(Web document revisions)
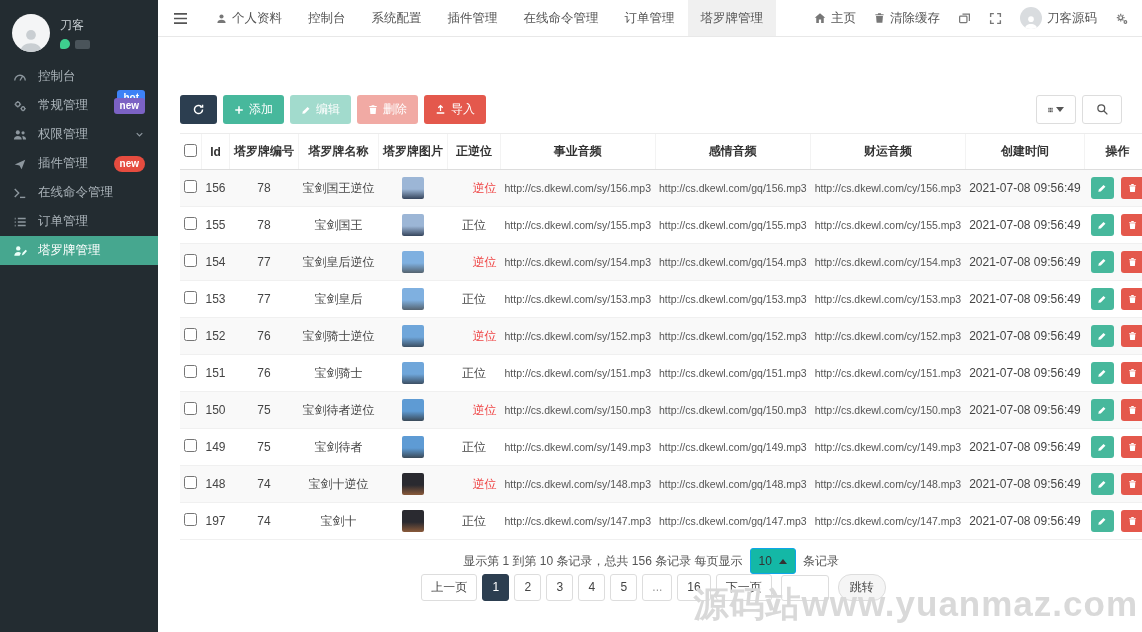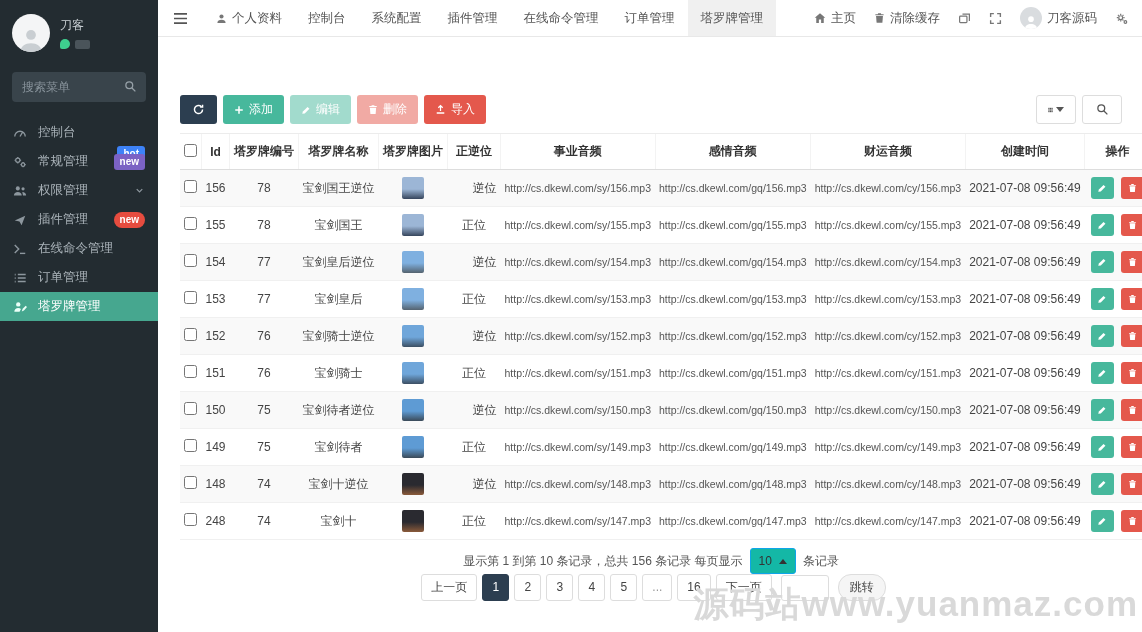--- a/index.html
+++ b/index.html
@@ -106,15 +106,6 @@
       </div>
     </div>
 
-    <div class="sb-search">
-      <input type="text" placeholder="搜索菜单" style="">
-      <span class="sico">
-        <svg width="13" height="13" viewBox="0 0 16 16" fill="none" stroke="currentColor" stroke-width="1.6">
-            <circle cx="6.5" cy="6.5" r="4.2"></circle>
-            <path d="M9.8 9.8L14 14"></path>
-          </svg>
-      </span>
-    </div>
 
     <nav class="menu">
       <a class="mitem">

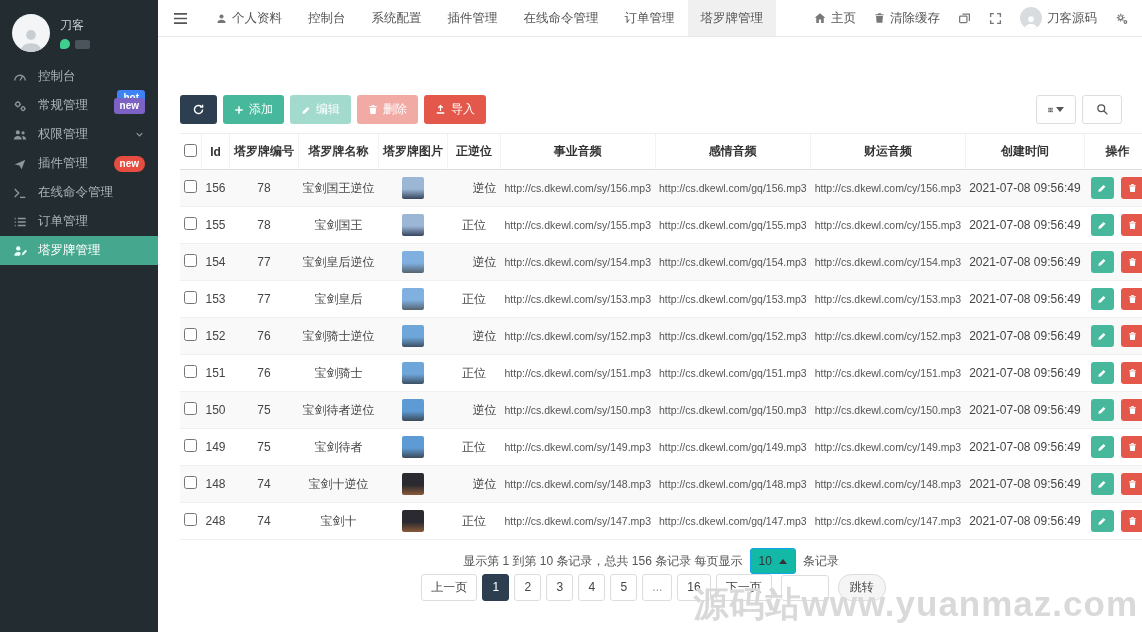--- a/index.html
+++ b/index.html
@@ -61,7 +61,7 @@
   thead th:first-child { border-left:none; }
   tr.striped td { background:#f9f9f9; }
   .url-cell { font-size:10.5px; color:#555; }
-  .pos-rev { color:#404040;margin-left:21px; }
+  .pos-rev { color:#ef4444;margin-left:21px; }
   .pos-up { color:#444; }
   .thumb { width:22px; height:22px; border-radius:2px; display:inline-block; vertical-align:middle; }
   .act-btn { width:23px; height:22px; border:none; border-radius:3px; color:#fff; display:inline-flex; align-items:center; justify-content:center; margin:0 2px; cursor:pointer; }

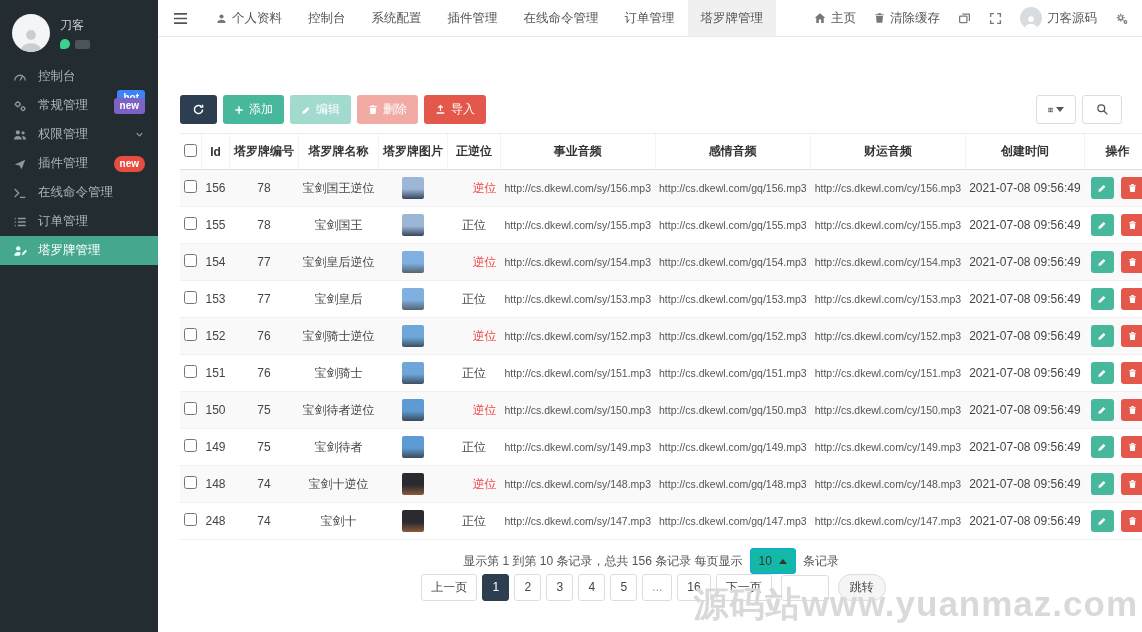--- a/index.html
+++ b/index.html
@@ -584,7 +584,7 @@
 
   <tr>
     <td><input type="checkbox" style=""></td>
-    <td>248</td>
+    <td>197</td>
     <td>74</td>
     <td>宝剑十</td>
     <td><span class="thumb" style="background: linear-gradient(rgb(42, 42, 48) 0%, rgb(42, 42, 48) 55%, rgb(138, 90, 58) 100%);"></span></td>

* Work to be completed *
Return all records verbatim and drop the pictures.

* Written answer *
--- a/index.html
+++ b/index.html
@@ -106,15 +106,6 @@
       </div>
     </div>
 
-    <div class="sb-search">
-      <input type="text" placeholder="搜索菜单" style="">
-      <span class="sico">
-        <svg width="13" height="13" viewBox="0 0 16 16" fill="none" stroke="currentColor" stroke-width="1.6">
-            <circle cx="6.5" cy="6.5" r="4.2"></circle>
-            <path d="M9.8 9.8L14 14"></path>
-          </svg>
-      </span>
-    </div>
 
     <nav class="menu">
       <a class="mitem">

--- a/index.html
+++ b/index.html
@@ -61,7 +61,7 @@
   thead th:first-child { border-left:none; }
   tr.striped td { background:#f9f9f9; }
   .url-cell { font-size:10.5px; color:#555; }
-  .pos-rev { color:#404040;margin-left:21px; }
+  .pos-rev { color:#ef4444;margin-left:21px; }
   .pos-up { color:#444; }
   .thumb { width:22px; height:22px; border-radius:2px; display:inline-block; vertical-align:middle; }
   .act-btn { width:23px; height:22px; border:none; border-radius:3px; color:#fff; display:inline-flex; align-items:center; justify-content:center; margin:0 2px; cursor:pointer; }

--- a/index.html
+++ b/index.html
@@ -584,7 +584,7 @@
 
   <tr>
     <td><input type="checkbox" style=""></td>
-    <td>248</td>
+    <td>197</td>
     <td>74</td>
     <td>宝剑十</td>
     <td><span class="thumb" style="background: linear-gradient(rgb(42, 42, 48) 0%, rgb(42, 42, 48) 55%, rgb(138, 90, 58) 100%);"></span></td>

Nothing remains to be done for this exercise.